A SQL injection vulnerability has been identified in ChurchCRM, an open-source church management system, in versions prior to 6.5.3. The issue resides in the legacy endpoint '/Reports/ConfirmReportEmail.php', which, despite being removed from the user interface, remains deployed and accessible. This vulnerability allows any authenticated user, regardless of assigned permissions, to exploit SQL injection through the 'familyId' parameter.
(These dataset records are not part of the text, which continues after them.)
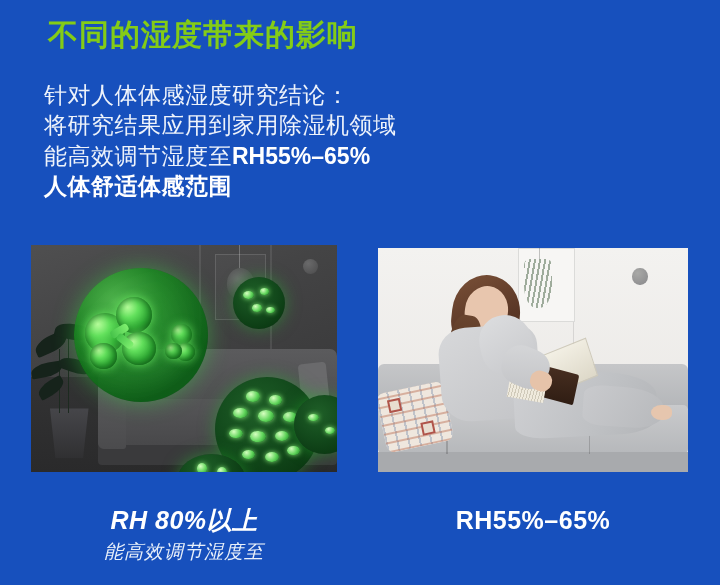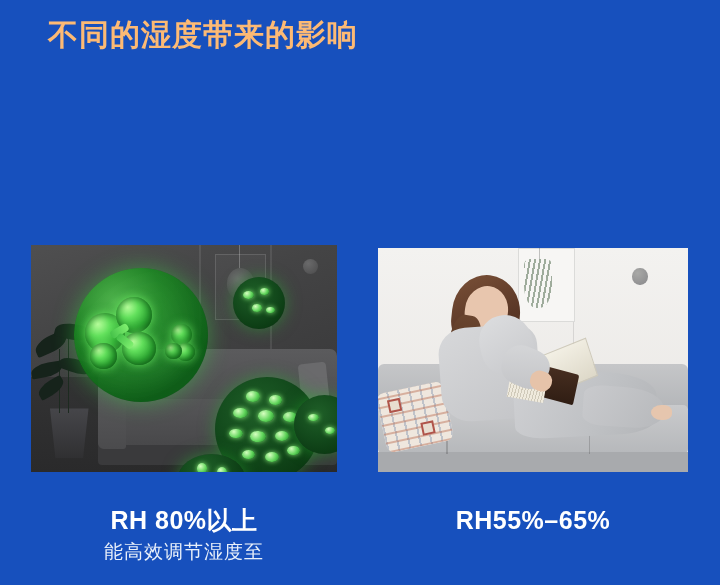--- a/index.html
+++ b/index.html
@@ -24,7 +24,7 @@
     top: 18px;
     font-size: 30px;
     font-weight: 700;
-    color: #fdba74;
+    color: #84cc16;
     letter-spacing: 1px;
     line-height: 1.15;
     white-space: nowrap;

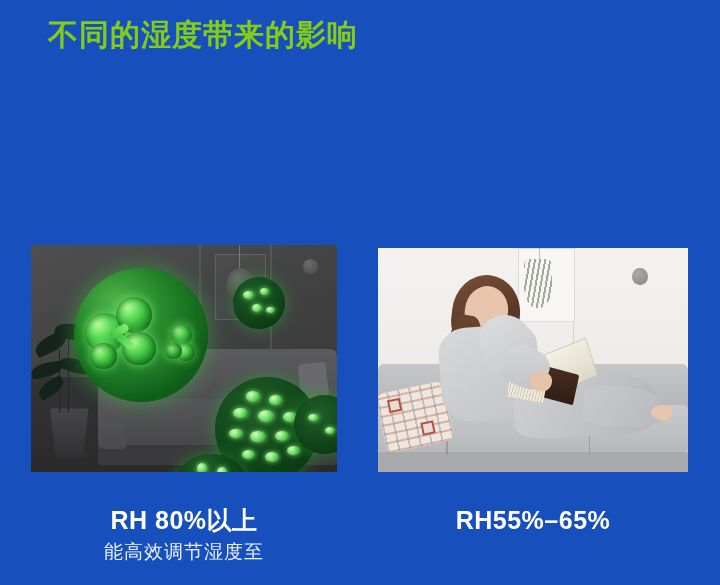--- a/index.html
+++ b/index.html
@@ -369,6 +369,12 @@
 
   <div class="headline">不同的湿度带来的影响</div>
 
+  <div class="body-block">
+    <div class="body-line">针对人体体感湿度研究结论：</div>
+    <div class="body-line">将研究结果应用到家用除湿机领域</div>
+    <div class="body-line"><span>能高效调节湿度至</span><span class="bold-seg">RH55%–65%</span></div>
+    <div class="body-line bold">人体舒适体感范围</div>
+  </div>
 
   <div class="photo photo-left">
     <div class="lp-wallupper"></div>

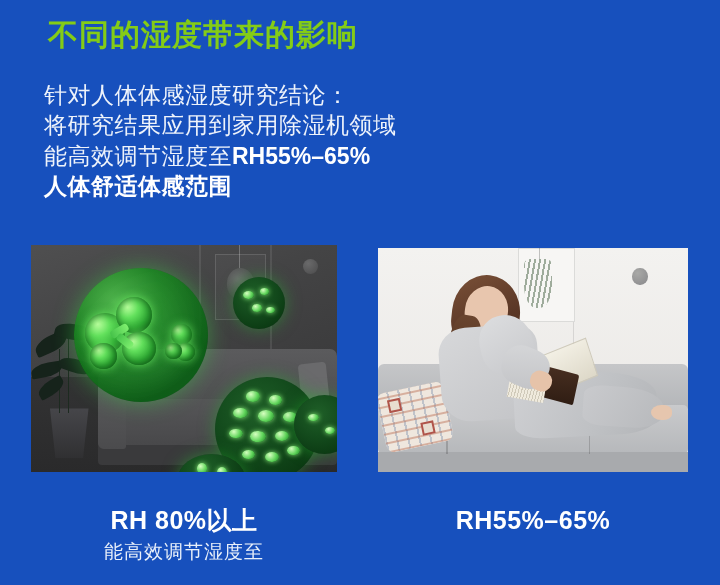--- a/index.html
+++ b/index.html
@@ -343,7 +343,7 @@
     top: 505px;
     text-align: center;
   }
-  .caption-left  { left: 31px;  width: 306px; }
+  .caption-left  { left: 31px;  width: 306px; font-style: italic; }
   .caption-right { left: 378px; width: 310px; }
   .caption-title {
     font-size: 25px;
The vulnerability arises because the endpoint's input is not properly sanitized or validated before being incorporated into a SQL query, leaving it open to injection attacks.

Impact

Exploitation of this vulnerability allows for SQL injection, with the potential for complete database compromise, extraction of sensitive ChurchCRM data, and possible privilege escalation. Depending on SQL functions and configuration, there could also be a risk of remote code execution.

Reproduction

To reproduce this vulnerability, an authenticated user can send a request to the '/Reports/ConfirmReportEmail.php' endpoint with a crafted 'familyId' parameter that includes SQL injection payloads. The injected SQL is executed, demonstrating the successful exploitation of the vulnerability. For example, a payload that includes a SQL injection technique, such as a time-based blind SQL injection, can be used to verify the vulnerability.

Remediation

Users can upgrade to ChurchCRM version 6.5.3 or later, where this vulnerability has been patched.